In this third “potpour-reads” post, I share some quick thoughts on three recent reads, all of which were completed in June. Somehow, none of these books are ones from any of my challenge lists. Go figure. I read Lincoln in the Bardo because it is getting a lot of attention and because it sounded interesting. I read Socrates Café because I have been pivoting toward philosophy and history pretty heavily in the last couple of months (since January, really, when I began my focused study of Stoicism); and I read I Felt a Funeral, In My Brain largely based on the recommendation of the incomparable Andrew Smith, who has not steered me wrong, yet.

Lincoln in the Bardo by George Saunders

George Saunders’s Lincoln in the Bardo is unlike anything I have ever read. It is a contemporary postmodernism married with black humor and historical fiction. As a first novel, it seems a stunning achievement, though this is the first Saunders work I have read at all, so I do not know how it compares to his short stories. (I’ve had Tenth of December sitting on my shelf for years, having purchased it only a few weeks after it was published; it is safe to say I plan to get to it sooner rather than later, now.) Essentially, Saunders combines historical accounts of Lincoln’s life and presidency with fictional ones that he creates, and then interweaves in almost testimonial fashion between the narrative portion, which is told by a trio of bizarre ghosts who meet one of Lincoln’s sons and, through him, the President himself. I’ve read a number of reviews that found the humor in this book to be off-putting and even inappropriate. I can understand their point, as some of the bawdy comedy does seem to come out of left-field. And yet, I can’t help thinking about what I’ve learned about Lincoln’s sense of humor over the years.
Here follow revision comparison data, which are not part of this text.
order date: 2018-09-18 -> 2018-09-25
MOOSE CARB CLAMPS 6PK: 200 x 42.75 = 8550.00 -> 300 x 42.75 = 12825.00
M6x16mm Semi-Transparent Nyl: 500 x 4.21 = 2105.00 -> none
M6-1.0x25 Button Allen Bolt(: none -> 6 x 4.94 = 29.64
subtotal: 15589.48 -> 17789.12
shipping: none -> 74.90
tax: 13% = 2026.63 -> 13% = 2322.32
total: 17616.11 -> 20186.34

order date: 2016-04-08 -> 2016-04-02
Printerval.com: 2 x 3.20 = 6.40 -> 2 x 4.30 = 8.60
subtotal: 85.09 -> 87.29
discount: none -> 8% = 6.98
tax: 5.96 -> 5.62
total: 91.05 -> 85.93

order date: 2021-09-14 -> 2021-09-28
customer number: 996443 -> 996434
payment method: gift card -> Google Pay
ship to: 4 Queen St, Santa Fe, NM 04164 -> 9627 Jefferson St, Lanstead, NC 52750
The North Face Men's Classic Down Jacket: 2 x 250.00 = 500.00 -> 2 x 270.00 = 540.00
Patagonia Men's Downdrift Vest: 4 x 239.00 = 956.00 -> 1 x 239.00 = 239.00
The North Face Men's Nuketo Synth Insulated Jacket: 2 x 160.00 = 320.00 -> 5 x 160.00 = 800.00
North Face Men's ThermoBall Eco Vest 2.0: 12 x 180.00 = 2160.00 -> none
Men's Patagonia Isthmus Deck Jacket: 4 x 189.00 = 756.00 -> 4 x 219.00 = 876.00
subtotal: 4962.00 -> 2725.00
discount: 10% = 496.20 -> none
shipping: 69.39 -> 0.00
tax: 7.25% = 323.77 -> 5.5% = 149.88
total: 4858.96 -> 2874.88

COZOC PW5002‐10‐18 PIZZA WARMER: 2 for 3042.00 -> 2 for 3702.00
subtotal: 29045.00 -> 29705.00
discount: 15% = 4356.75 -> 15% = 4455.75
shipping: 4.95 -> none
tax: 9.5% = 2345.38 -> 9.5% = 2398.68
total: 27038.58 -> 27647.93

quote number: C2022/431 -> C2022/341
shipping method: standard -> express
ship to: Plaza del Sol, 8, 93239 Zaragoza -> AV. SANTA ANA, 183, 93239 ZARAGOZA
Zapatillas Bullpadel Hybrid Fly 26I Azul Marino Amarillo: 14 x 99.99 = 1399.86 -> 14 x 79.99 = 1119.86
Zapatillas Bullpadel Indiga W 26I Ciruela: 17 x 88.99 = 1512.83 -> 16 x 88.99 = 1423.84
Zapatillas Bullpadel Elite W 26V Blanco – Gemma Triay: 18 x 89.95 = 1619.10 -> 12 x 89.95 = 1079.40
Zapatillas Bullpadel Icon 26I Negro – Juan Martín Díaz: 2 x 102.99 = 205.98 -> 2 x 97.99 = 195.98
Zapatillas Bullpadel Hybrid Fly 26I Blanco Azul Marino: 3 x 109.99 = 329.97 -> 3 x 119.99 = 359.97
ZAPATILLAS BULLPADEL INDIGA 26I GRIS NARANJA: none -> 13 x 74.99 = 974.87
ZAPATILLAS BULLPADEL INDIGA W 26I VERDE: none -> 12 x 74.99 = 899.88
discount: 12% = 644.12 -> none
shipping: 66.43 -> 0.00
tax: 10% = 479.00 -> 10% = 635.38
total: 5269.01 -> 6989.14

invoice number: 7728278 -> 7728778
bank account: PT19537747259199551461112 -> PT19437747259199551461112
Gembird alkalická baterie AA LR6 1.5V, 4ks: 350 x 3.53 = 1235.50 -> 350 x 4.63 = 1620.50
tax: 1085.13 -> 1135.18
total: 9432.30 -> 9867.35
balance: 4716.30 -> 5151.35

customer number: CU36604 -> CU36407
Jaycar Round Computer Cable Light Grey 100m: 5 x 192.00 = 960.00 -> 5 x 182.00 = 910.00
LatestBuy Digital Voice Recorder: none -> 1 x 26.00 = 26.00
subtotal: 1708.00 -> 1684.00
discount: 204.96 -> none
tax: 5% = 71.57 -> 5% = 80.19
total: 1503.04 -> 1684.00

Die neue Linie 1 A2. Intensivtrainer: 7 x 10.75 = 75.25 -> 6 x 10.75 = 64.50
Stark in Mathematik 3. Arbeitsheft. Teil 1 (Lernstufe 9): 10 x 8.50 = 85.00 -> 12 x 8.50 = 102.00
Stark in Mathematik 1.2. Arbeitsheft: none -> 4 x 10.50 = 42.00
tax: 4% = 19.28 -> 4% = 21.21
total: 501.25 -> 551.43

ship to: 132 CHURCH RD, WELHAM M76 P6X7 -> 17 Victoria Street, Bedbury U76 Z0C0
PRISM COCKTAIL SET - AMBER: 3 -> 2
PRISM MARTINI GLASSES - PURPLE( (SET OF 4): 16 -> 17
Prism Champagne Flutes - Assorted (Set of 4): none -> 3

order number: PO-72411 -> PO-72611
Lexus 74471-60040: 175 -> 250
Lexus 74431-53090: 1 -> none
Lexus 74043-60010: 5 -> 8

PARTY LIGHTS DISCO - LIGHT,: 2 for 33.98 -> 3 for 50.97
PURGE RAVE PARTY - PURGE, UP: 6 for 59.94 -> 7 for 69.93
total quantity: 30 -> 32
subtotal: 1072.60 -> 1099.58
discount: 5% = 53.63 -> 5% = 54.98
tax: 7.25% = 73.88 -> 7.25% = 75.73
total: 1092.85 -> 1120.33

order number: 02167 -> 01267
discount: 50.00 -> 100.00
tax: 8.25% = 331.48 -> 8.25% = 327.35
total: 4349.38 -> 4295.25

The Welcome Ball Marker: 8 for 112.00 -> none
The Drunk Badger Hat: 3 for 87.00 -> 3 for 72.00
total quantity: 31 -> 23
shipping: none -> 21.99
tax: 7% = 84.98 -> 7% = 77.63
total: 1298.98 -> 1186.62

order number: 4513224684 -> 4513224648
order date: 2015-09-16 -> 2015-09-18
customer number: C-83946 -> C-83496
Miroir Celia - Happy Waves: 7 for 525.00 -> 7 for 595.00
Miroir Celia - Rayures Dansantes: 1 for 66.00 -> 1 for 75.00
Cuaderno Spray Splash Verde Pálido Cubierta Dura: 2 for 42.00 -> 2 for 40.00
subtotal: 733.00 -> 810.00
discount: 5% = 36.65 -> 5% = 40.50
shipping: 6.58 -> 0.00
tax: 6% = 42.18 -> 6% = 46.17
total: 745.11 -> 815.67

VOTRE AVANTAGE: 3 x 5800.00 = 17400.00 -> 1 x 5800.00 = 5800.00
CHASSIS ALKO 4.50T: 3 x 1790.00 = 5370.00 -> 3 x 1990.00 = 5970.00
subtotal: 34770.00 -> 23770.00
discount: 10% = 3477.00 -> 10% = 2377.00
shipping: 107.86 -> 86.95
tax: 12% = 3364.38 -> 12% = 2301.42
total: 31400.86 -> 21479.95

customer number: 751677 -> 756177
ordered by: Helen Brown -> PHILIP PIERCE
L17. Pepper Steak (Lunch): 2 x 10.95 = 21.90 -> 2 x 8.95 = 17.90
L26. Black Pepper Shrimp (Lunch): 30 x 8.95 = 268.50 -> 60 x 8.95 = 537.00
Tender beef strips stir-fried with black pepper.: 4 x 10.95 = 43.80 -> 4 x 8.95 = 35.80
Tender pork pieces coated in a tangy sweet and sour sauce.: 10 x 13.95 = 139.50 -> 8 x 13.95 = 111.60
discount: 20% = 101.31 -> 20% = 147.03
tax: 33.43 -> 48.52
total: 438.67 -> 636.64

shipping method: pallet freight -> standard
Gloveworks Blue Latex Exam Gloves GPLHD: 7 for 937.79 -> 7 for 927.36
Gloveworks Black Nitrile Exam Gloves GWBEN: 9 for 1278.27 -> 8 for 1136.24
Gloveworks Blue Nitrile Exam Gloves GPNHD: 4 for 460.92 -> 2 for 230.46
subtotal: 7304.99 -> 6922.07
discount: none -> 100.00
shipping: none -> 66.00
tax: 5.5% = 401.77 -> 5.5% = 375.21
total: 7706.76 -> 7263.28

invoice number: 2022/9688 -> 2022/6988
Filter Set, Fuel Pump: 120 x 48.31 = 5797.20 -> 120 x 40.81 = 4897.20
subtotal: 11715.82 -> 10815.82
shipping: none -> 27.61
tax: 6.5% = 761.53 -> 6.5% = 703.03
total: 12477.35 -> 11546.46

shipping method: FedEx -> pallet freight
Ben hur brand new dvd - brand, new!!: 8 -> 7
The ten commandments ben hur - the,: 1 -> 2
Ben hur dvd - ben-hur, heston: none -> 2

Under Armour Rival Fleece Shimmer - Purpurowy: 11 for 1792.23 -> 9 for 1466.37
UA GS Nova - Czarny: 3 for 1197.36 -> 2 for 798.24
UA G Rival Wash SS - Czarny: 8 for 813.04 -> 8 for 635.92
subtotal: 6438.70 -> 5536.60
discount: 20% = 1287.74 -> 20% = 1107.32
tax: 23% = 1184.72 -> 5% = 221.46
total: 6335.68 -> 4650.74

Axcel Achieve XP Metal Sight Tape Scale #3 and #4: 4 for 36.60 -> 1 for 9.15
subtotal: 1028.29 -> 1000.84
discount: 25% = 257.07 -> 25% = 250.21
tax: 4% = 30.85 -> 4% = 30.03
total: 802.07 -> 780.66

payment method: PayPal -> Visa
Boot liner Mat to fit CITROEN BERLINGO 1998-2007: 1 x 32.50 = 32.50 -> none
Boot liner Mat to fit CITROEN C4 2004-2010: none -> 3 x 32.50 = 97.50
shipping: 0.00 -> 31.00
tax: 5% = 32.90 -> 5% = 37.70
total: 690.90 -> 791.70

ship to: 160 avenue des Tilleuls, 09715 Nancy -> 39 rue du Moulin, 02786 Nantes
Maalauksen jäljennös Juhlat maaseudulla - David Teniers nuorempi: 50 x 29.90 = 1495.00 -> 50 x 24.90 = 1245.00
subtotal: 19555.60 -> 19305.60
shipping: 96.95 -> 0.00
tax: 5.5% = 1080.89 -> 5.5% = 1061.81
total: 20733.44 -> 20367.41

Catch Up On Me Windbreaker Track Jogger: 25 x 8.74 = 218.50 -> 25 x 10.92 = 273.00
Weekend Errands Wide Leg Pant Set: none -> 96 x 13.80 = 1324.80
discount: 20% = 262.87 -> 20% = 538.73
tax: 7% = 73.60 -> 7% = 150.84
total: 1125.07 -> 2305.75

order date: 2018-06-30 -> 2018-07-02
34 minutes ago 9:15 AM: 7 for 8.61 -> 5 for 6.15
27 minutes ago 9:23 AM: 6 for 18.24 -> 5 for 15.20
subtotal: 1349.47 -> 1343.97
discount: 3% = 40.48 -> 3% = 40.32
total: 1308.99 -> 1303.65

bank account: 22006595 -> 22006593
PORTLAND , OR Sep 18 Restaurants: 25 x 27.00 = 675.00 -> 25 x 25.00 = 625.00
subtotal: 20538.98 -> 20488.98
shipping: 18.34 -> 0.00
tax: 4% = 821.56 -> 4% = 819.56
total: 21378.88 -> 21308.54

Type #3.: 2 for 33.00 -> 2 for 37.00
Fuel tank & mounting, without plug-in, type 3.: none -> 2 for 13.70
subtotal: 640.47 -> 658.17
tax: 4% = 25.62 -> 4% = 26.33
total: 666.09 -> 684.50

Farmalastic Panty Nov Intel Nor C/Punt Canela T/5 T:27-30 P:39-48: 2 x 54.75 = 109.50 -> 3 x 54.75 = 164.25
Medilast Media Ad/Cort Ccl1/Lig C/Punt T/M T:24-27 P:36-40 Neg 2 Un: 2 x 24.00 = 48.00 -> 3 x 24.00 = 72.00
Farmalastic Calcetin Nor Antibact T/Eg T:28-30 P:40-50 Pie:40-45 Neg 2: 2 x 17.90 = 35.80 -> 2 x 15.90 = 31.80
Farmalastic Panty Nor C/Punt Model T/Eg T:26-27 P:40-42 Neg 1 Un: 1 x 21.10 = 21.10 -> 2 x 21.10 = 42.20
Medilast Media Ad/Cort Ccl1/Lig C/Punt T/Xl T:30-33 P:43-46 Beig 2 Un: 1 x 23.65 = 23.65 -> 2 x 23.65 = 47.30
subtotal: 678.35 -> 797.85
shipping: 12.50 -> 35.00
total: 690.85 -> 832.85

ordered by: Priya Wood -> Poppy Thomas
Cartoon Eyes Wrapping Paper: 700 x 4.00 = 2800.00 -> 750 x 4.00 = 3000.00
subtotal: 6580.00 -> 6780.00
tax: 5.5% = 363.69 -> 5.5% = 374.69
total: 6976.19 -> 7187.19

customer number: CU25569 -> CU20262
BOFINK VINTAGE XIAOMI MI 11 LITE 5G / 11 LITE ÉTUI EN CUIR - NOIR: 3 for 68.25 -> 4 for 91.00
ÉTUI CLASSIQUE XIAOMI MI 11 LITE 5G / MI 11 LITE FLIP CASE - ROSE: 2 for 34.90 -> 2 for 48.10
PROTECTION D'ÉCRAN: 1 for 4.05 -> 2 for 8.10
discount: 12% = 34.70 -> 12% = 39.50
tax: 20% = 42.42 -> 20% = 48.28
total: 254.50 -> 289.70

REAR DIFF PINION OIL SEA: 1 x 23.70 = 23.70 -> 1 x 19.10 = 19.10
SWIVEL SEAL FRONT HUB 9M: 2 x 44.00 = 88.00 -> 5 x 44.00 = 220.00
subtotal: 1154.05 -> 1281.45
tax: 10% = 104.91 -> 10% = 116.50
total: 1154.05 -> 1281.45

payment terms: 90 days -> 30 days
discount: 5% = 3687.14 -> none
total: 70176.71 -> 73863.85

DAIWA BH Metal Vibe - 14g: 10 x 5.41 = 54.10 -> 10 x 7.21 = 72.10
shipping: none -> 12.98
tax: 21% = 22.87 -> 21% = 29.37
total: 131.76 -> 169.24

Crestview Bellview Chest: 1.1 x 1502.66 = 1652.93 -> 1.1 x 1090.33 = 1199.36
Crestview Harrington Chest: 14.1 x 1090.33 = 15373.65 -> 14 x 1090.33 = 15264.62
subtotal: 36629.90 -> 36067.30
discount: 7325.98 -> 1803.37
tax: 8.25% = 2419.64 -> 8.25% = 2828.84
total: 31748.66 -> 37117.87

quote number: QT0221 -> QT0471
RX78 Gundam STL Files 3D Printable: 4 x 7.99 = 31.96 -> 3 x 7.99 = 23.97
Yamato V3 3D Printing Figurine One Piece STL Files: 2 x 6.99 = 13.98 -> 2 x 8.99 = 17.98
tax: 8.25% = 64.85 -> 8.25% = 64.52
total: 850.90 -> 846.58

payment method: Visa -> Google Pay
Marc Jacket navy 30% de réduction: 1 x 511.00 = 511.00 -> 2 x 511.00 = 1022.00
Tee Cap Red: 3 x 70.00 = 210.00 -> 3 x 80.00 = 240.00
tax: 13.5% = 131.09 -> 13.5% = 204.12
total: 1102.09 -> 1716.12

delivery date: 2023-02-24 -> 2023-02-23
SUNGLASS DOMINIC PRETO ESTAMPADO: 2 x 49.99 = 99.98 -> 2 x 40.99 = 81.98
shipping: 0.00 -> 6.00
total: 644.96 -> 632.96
It seems to me that he would actually appreciate the irreverent take on his life and legacy, particularly as it highlights the elements of human nature that Saunders explores, here, including fear, sexuality, death, mental health, and loneliness. It is safe to say that I did not know what to expect of Lincoln in the Bardo, even after reading the description and other reviews. Then, when reading the book, it somehow managed to be even more different than I thought it would be. In this way, I think, it deserves all the praise it has received as a contemporary masterpiece and a novel approach to, well, the novel. I was also thrilled that Saunders explored a lot of contemporary issues that are actually historical, yet would have been “taboo” for discussion in Lincoln’s time

Socrates Café by Christopher Phillips

I have been reading much more non-fiction, lately, including history and philosophy. I stumbled upon Christopher Phillips’s Socrates Café while perusing the philosophy section of Barnes & Noble for contemporary overviews (I’ve been in a kind of “self-help” exploratory approach to the history of philosophy, I guess.) Despite reading the blurb, this is another book that caught me slightly off-guard and was not what I had expected. It is in many ways a reference guide to creating your own Socrates Café, something I had never considered and yet left the book feeling, “well, why the hell not?” I loved Phillips passion, though I did sometimes feel like the examples he gave from his own cafes around the country seemed a little far-fetched. Maybe they did happen, I don’t know, but he himself says that most of this was reconstructed after the fact, so I can’t help thinking he added a bit more flair and impressive insight than might have occurred originally. (So many of his café participants seemed to know so much about philosophy, for example, and could quote a range of philosophers from memory.) In this way, I found the book might be setting false expectations for people who are using it as a guide to beginning their own Socrates Cafe. That said, as a generally interested reader, one who is on his own journey to learn more about ancient philosophies andto think more thoughtfully about the current world, this book does an excellent job of putting the two together. In the end, it did make me want to get out there and engage with other thoughtful people, to ask big and small questions without expecting concrete answers, and to wonder gleefully about all manner of things. I think, then, Phillips does what he set out to do: make philosophy exciting again.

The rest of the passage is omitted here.